Print each entry precisely; exclude the pictures.

Exercise inputs ::
--

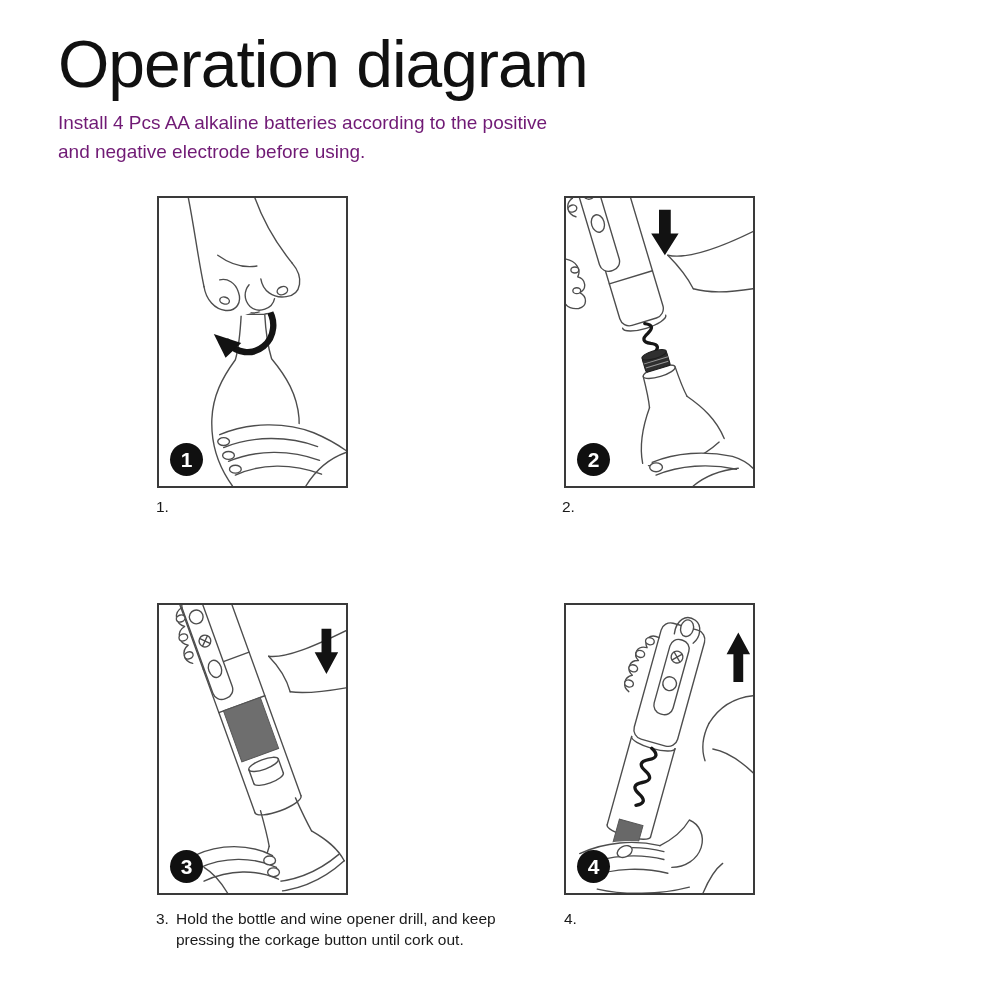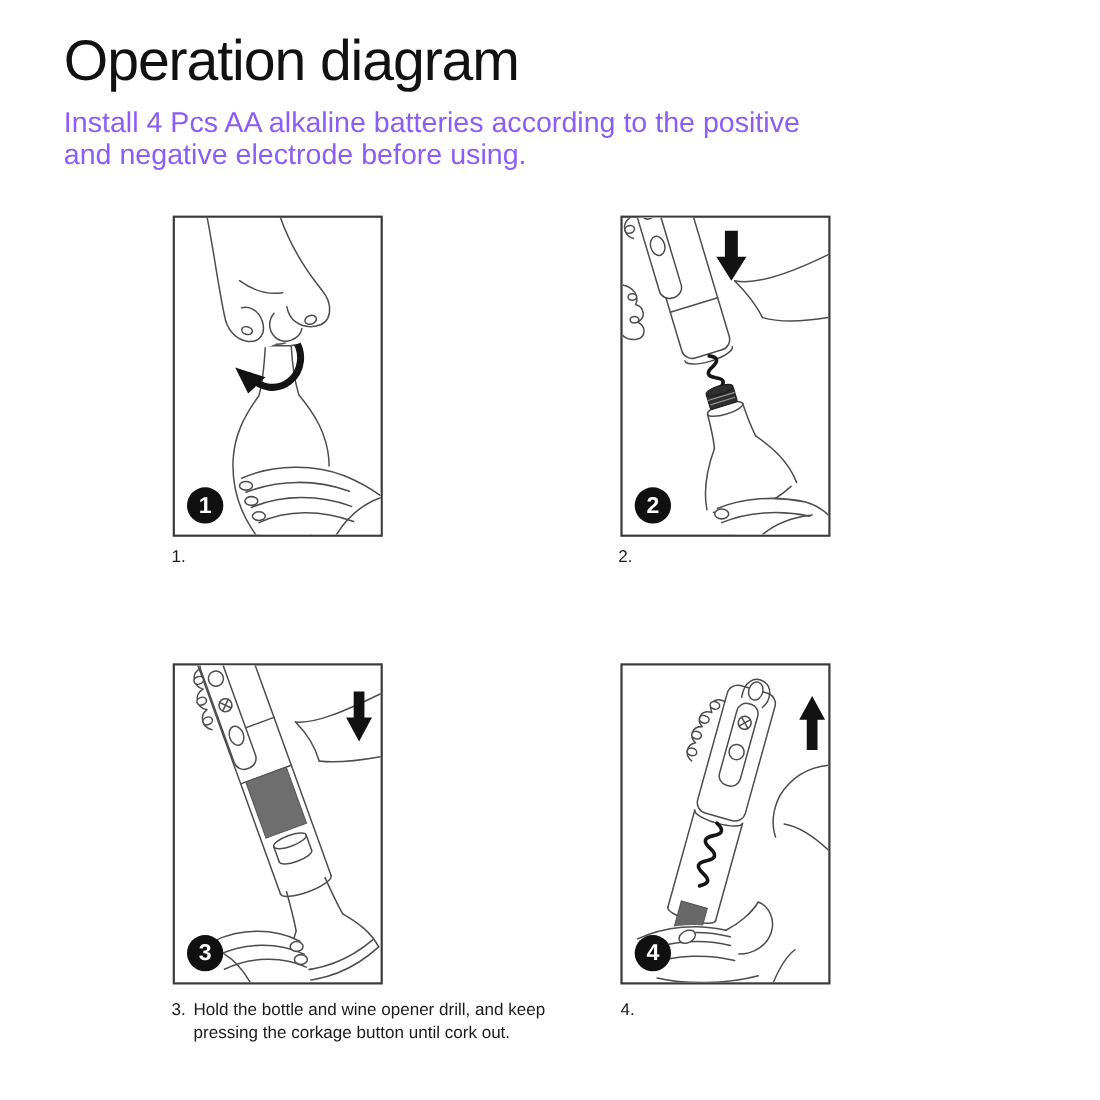--- a/index.html
+++ b/index.html
@@ -9,7 +9,7 @@
   html,body{margin:0;padding:0;background:#fff;}
   .page{position:relative;width:1000px;height:1000px;background:var(--background);
         font-family:"Liberation Sans",sans-serif;color:var(--text);overflow:hidden;}
-  .title{position:absolute;left:58px;top:26px;font-size:52px;font-weight:400;letter-spacing:-1px;color:#111;white-space:nowrap;text-align:right;}
+  .title{position:absolute;left:58px;top:26px;font-size:66px;font-weight:400;letter-spacing:-1px;color:#111;white-space:nowrap;text-align:right;}
   .subtitle{position:absolute;left:58px;top:97px;font-size:26px;line-height:29px;color:#8b5cf6;white-space:pre-line;}
   .panel{position:absolute;width:191px;height:292px;border:2px solid #3a3a3a;box-sizing:border-box;background:#fff;}
   .panel svg{position:absolute;left:0;top:0;width:187px;height:288px;display:block;}

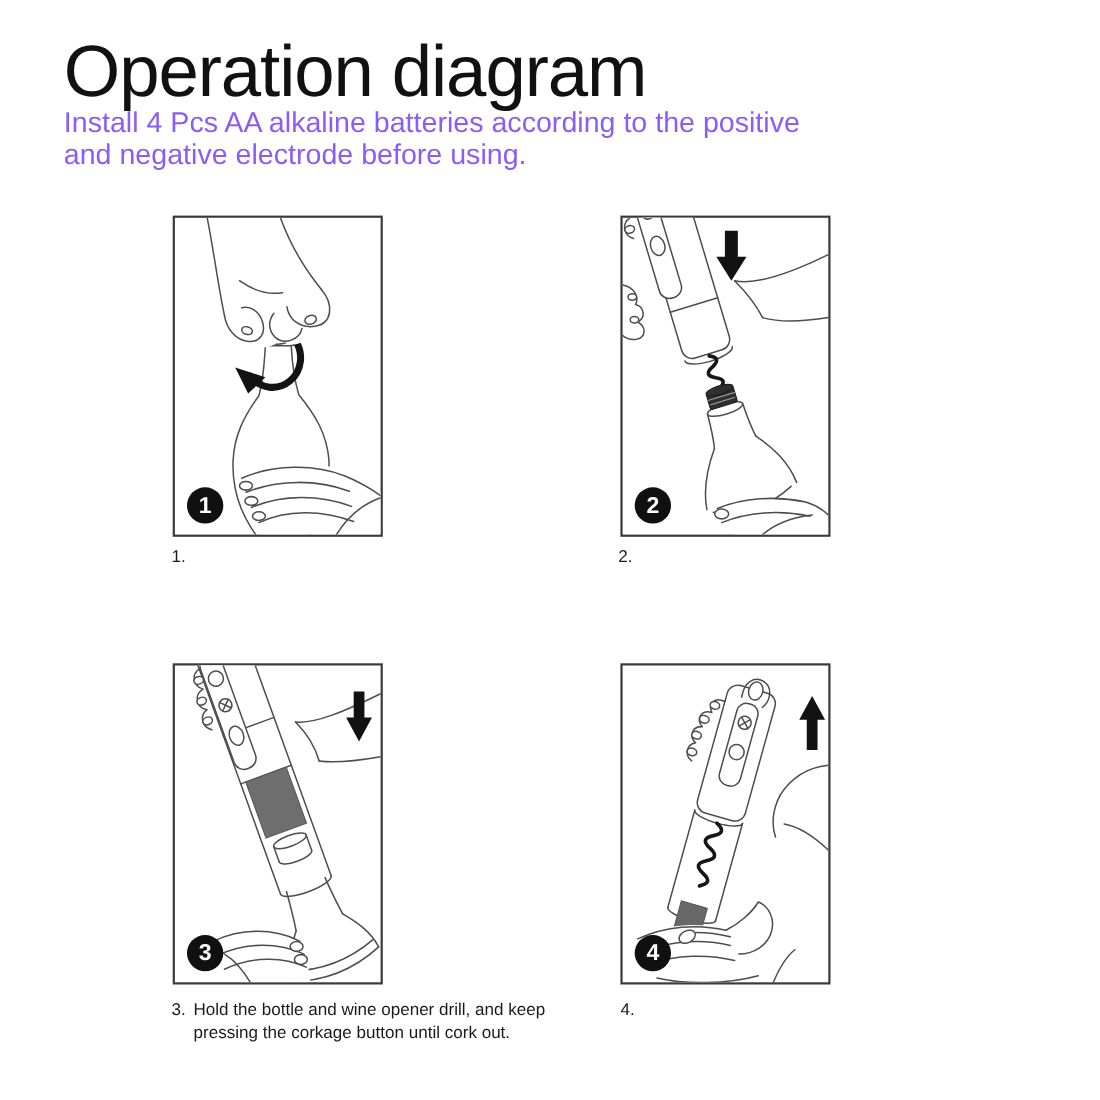--- a/index.html
+++ b/index.html
@@ -10,7 +10,7 @@
   .page{position:relative;width:1000px;height:1000px;background:var(--background);
         font-family:"Liberation Sans",sans-serif;color:var(--text);overflow:hidden;}
   .title{position:absolute;left:58px;top:26px;font-size:66px;font-weight:400;letter-spacing:-1px;color:#111;white-space:nowrap;text-align:right;}
-  .subtitle{position:absolute;left:58px;top:97px;font-size:26px;line-height:29px;color:#8b5cf6;white-space:pre-line;}
+  .subtitle{position:absolute;left:58px;top:108px;font-size:19px;line-height:29px;color:#701a75;white-space:pre-line;}
   .panel{position:absolute;width:191px;height:292px;border:2px solid #3a3a3a;box-sizing:border-box;background:#fff;}
   .panel svg{position:absolute;left:0;top:0;width:187px;height:288px;display:block;}
   .badge{position:absolute;left:11px;bottom:10px;width:33px;height:33px;border-radius:50%;

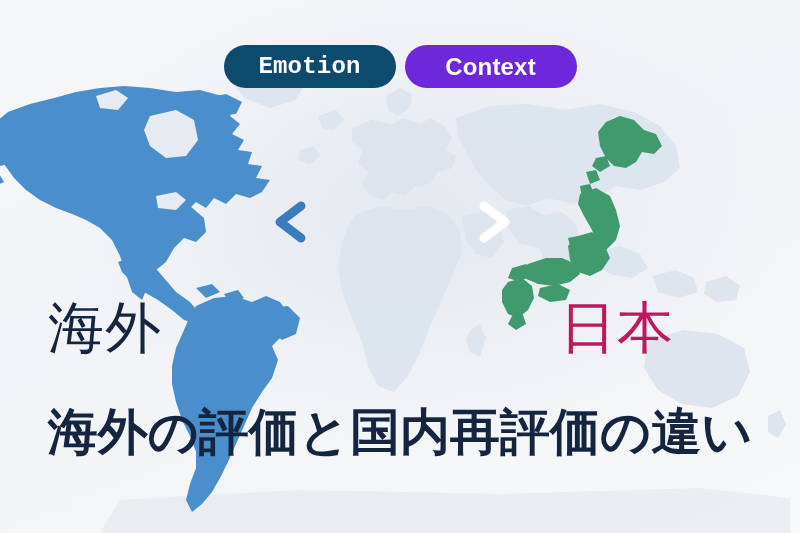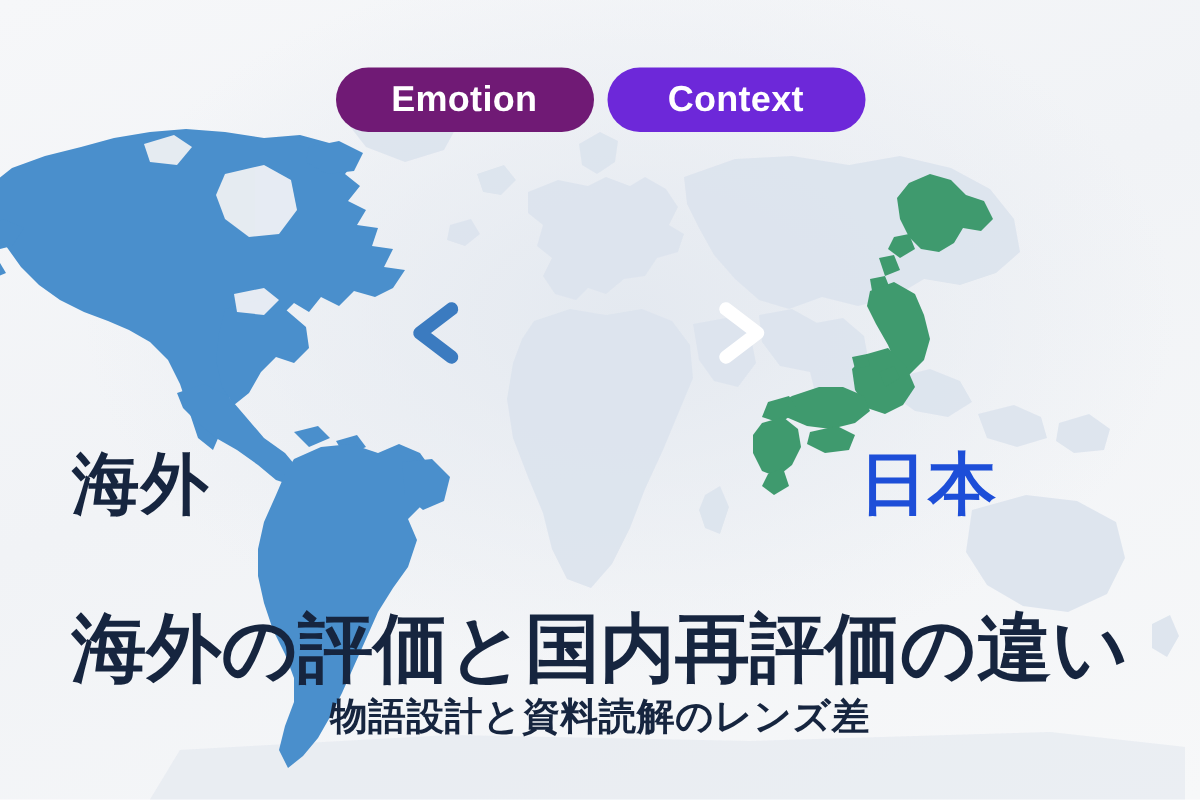--- a/index.html
+++ b/index.html
@@ -75,7 +75,7 @@
     line-height: 1;
     white-space: nowrap;
   }
-  .pill-emotion { background: #701a75; }
+  .pill-emotion { background: #0c4a6e; font-family: Liberation Mono, monospace; }
   .pill-context { background: #6d28d9; }
 
   

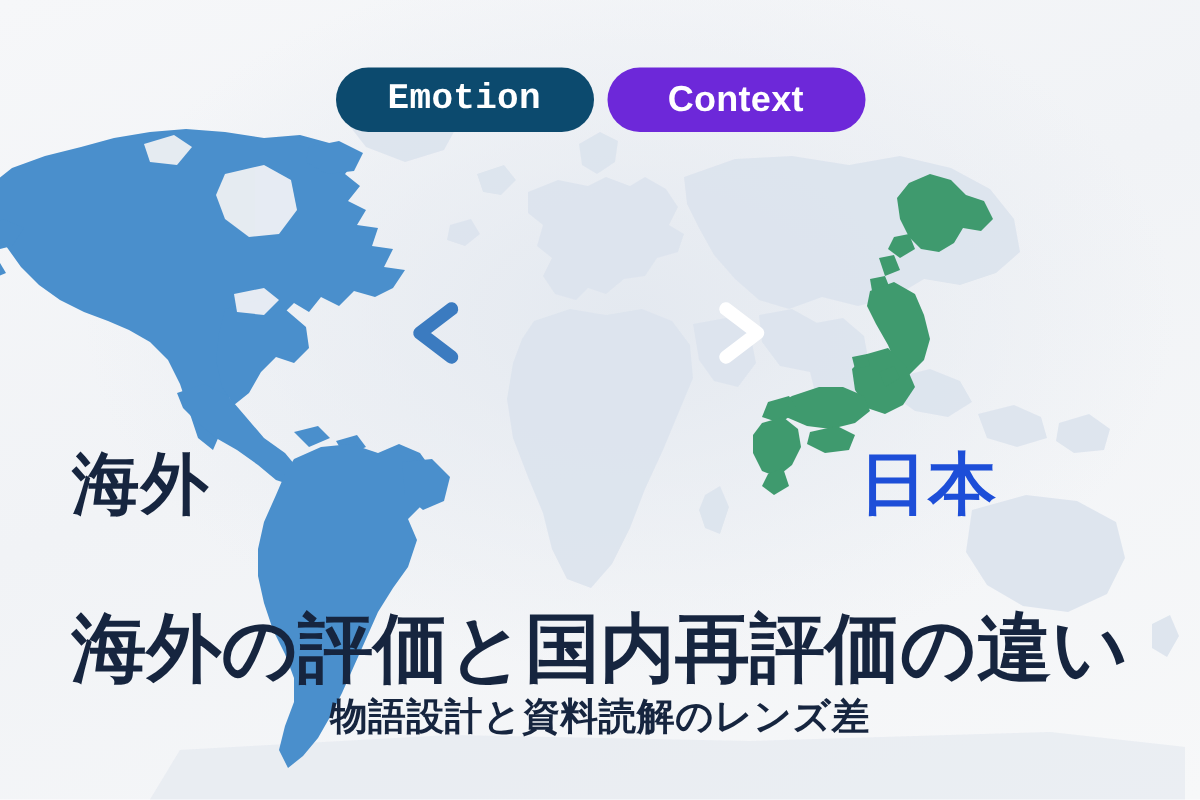--- a/index.html
+++ b/index.html
@@ -93,8 +93,8 @@
   .region-label {
     position: absolute;
     z-index: 7;
-    font-size: 45px;
-    font-weight: 700;
+    font-size: 56px;
+    font-weight: 400;
     line-height: 1;
     letter-spacing: 1px;
     white-space: nowrap;

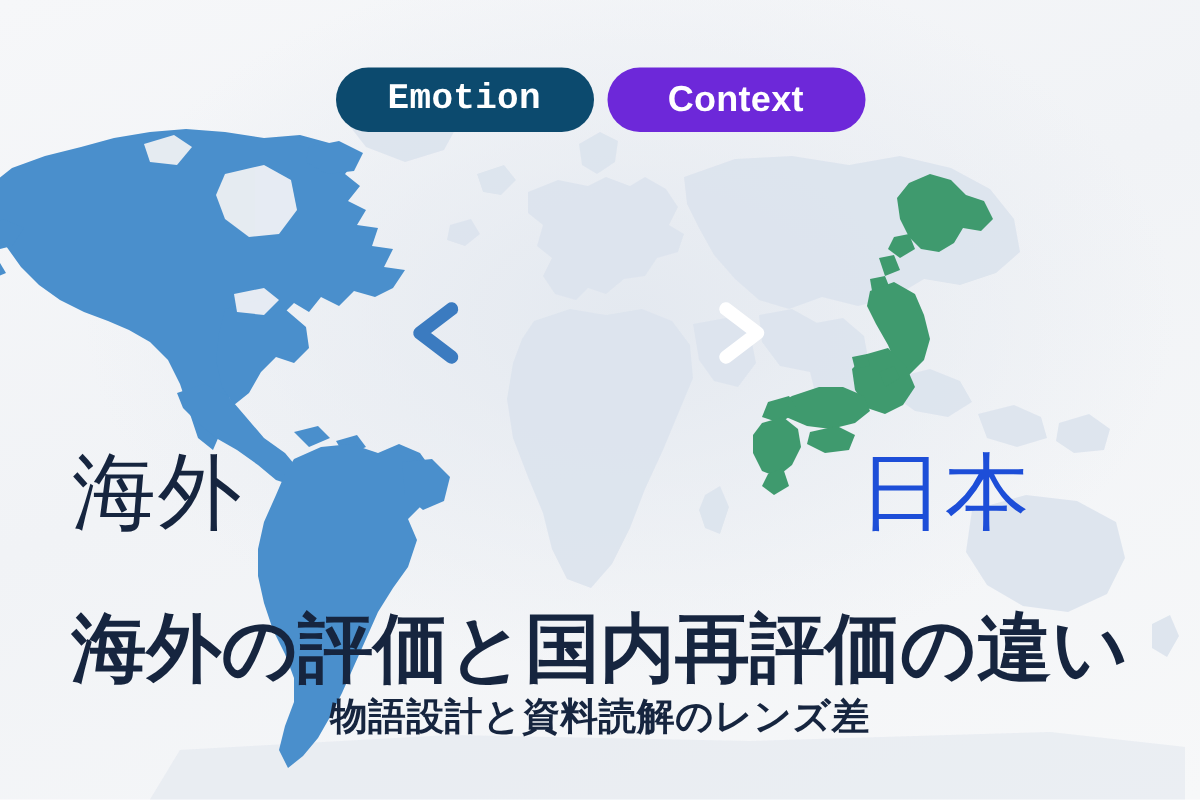--- a/index.html
+++ b/index.html
@@ -107,8 +107,7 @@
   .label-japan {
     left: 560px;
     top: 300px;
-    color: #1d4ed8;
-    margin-left: 13px;
+    color: #be185d;
   }
 
   

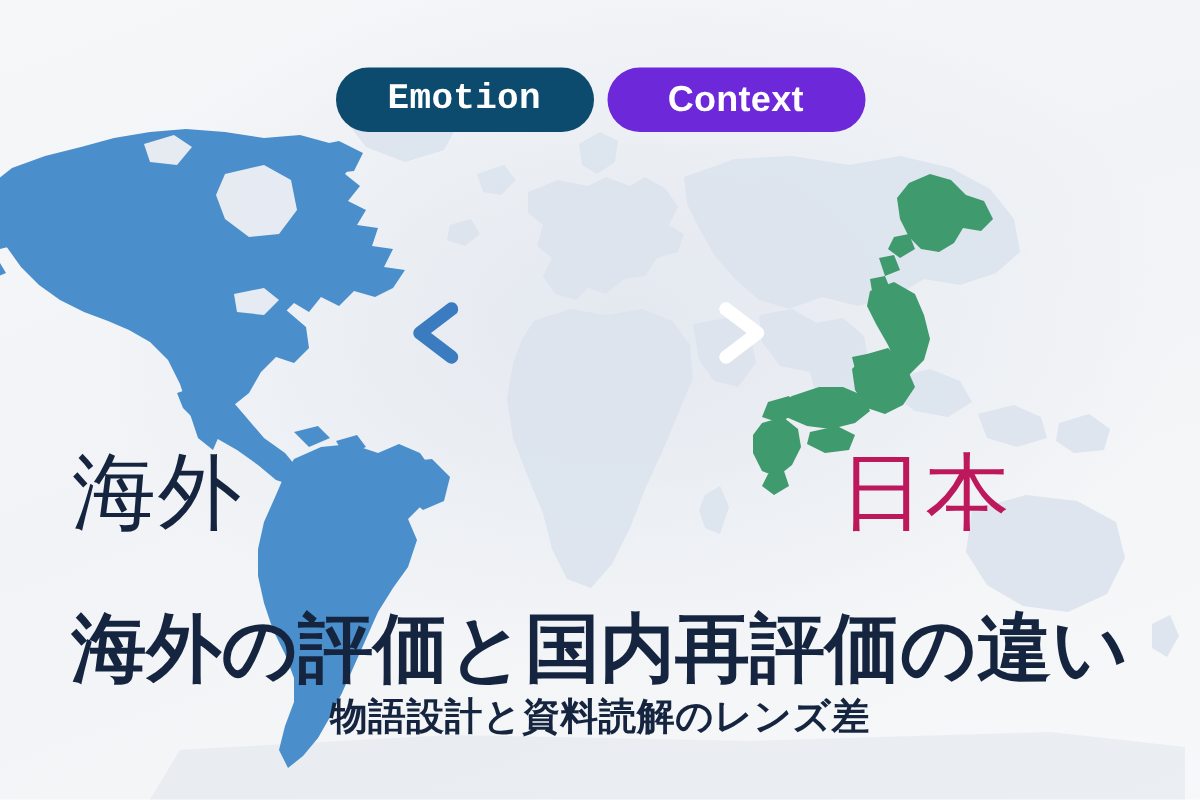--- a/index.html
+++ b/index.html
@@ -296,7 +296,6 @@
 
   <div class="title-block">
     <div class="main-title">海外の評価と国内再評価の違い</div>
-    <div class="sub-title">物語設計と資料読解のレンズ差</div>
   </div>
 
 </div>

--

Solution for this problem ::
--- a/index.html
+++ b/index.html
@@ -9,7 +9,7 @@
   html,body{margin:0;padding:0;background:#fff;}
   .page{position:relative;width:1000px;height:1000px;background:var(--background);
         font-family:"Liberation Sans",sans-serif;color:var(--text);overflow:hidden;}
-  .title{position:absolute;left:58px;top:26px;font-size:52px;font-weight:400;letter-spacing:-1px;color:#111;white-space:nowrap;text-align:right;}
+  .title{position:absolute;left:58px;top:26px;font-size:66px;font-weight:400;letter-spacing:-1px;color:#111;white-space:nowrap;text-align:right;}
   .subtitle{position:absolute;left:58px;top:97px;font-size:26px;line-height:29px;color:#8b5cf6;white-space:pre-line;}
   .panel{position:absolute;width:191px;height:292px;border:2px solid #3a3a3a;box-sizing:border-box;background:#fff;}
   .panel svg{position:absolute;left:0;top:0;width:187px;height:288px;display:block;}

--- a/index.html
+++ b/index.html
@@ -10,7 +10,7 @@
   .page{position:relative;width:1000px;height:1000px;background:var(--background);
         font-family:"Liberation Sans",sans-serif;color:var(--text);overflow:hidden;}
   .title{position:absolute;left:58px;top:26px;font-size:66px;font-weight:400;letter-spacing:-1px;color:#111;white-space:nowrap;text-align:right;}
-  .subtitle{position:absolute;left:58px;top:97px;font-size:26px;line-height:29px;color:#8b5cf6;white-space:pre-line;}
+  .subtitle{position:absolute;left:58px;top:108px;font-size:19px;line-height:29px;color:#701a75;white-space:pre-line;}
   .panel{position:absolute;width:191px;height:292px;border:2px solid #3a3a3a;box-sizing:border-box;background:#fff;}
   .panel svg{position:absolute;left:0;top:0;width:187px;height:288px;display:block;}
   .badge{position:absolute;left:11px;bottom:10px;width:33px;height:33px;border-radius:50%;

--- a/index.html
+++ b/index.html
@@ -75,7 +75,7 @@
     line-height: 1;
     white-space: nowrap;
   }
-  .pill-emotion { background: #701a75; }
+  .pill-emotion { background: #0c4a6e; font-family: Liberation Mono, monospace; }
   .pill-context { background: #6d28d9; }
 
   

--- a/index.html
+++ b/index.html
@@ -93,8 +93,8 @@
   .region-label {
     position: absolute;
     z-index: 7;
-    font-size: 45px;
-    font-weight: 700;
+    font-size: 56px;
+    font-weight: 400;
     line-height: 1;
     letter-spacing: 1px;
     white-space: nowrap;

--- a/index.html
+++ b/index.html
@@ -107,8 +107,7 @@
   .label-japan {
     left: 560px;
     top: 300px;
-    color: #1d4ed8;
-    margin-left: 13px;
+    color: #be185d;
   }
 
   

--- a/index.html
+++ b/index.html
@@ -296,7 +296,6 @@
 
   <div class="title-block">
     <div class="main-title">海外の評価と国内再評価の違い</div>
-    <div class="sub-title">物語設計と資料読解のレンズ差</div>
   </div>
 
 </div>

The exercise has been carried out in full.